BEGIN Given data

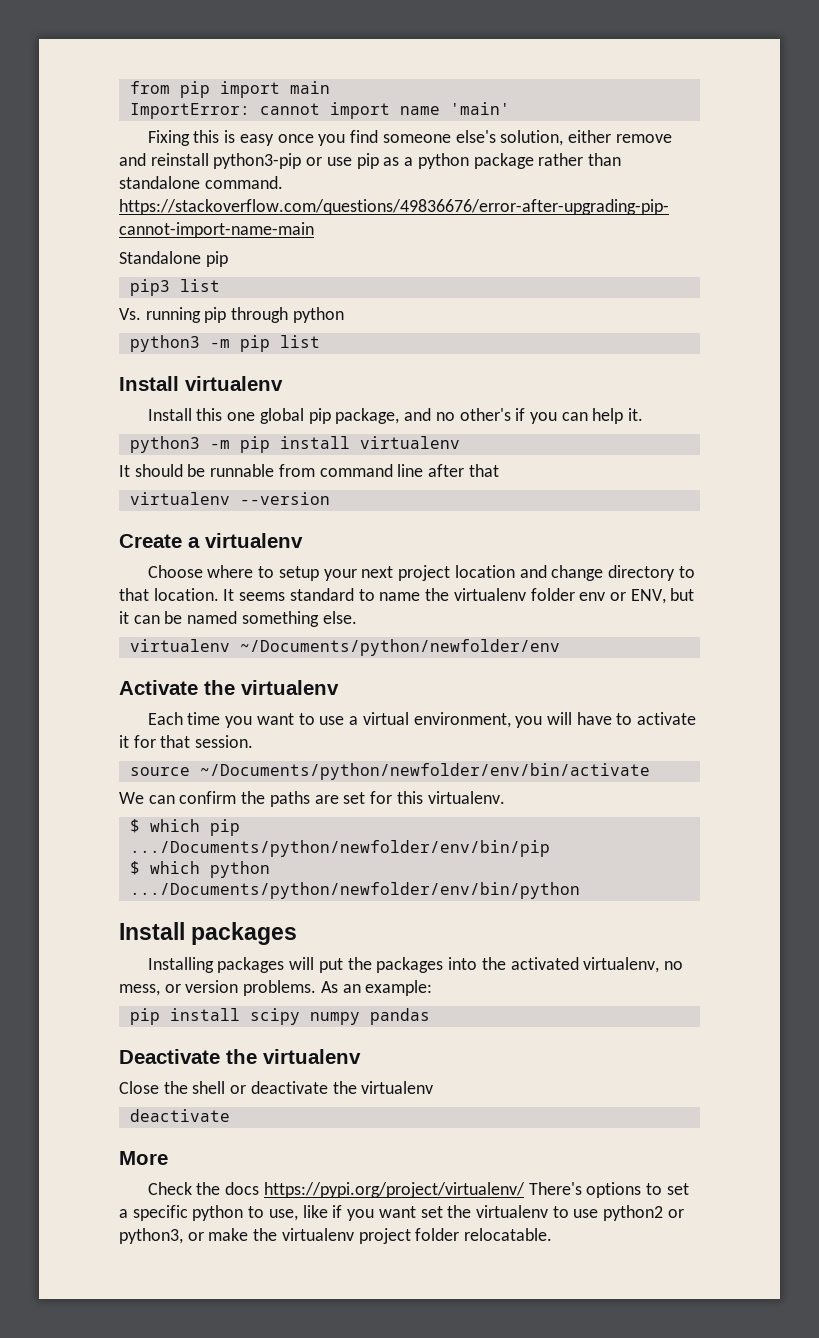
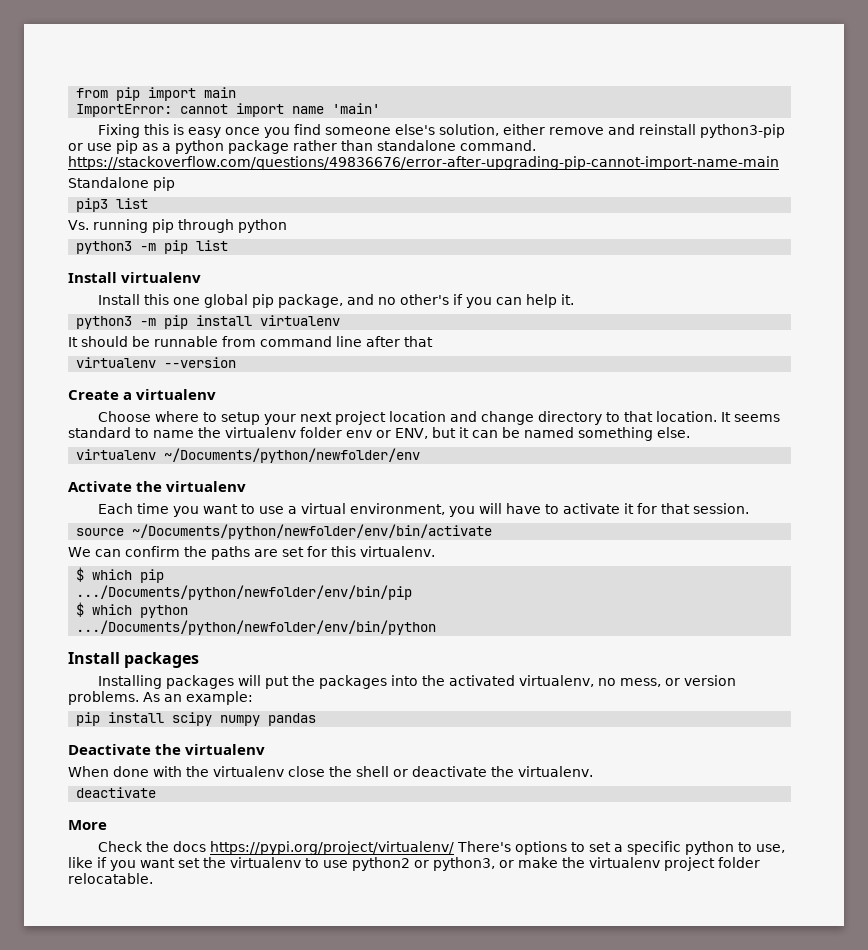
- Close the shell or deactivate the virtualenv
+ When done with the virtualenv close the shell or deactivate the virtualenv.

END Given data
BEGIN Given data

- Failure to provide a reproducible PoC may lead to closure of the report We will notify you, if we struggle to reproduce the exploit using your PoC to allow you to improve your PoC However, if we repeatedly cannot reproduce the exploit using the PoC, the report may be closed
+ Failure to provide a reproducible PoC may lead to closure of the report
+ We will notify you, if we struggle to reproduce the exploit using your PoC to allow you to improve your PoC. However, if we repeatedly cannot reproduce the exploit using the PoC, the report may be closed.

END Given data
BEGIN Given data

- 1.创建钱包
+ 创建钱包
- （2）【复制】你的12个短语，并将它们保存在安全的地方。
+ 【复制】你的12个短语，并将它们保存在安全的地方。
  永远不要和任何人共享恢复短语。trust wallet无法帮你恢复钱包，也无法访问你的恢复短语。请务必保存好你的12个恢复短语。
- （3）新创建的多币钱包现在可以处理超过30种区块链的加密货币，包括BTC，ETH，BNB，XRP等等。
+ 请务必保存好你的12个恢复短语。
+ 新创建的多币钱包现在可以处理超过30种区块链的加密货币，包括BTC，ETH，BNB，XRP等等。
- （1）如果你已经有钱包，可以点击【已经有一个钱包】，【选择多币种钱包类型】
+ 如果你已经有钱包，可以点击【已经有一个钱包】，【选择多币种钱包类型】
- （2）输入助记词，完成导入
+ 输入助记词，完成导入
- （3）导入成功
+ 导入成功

END Given data

Try it -> Please return every line of the material above that includes "Failure".

Exercise output ->
- Failure to provide a reproducible PoC may lead to closure of the report We will notify you, if we struggle to reproduce the exploit using your PoC to allow you to improve your PoC However, if we repeatedly cannot reproduce the exploit using the PoC, the report may be closed
+ Failure to provide a reproducible PoC may lead to closure of the report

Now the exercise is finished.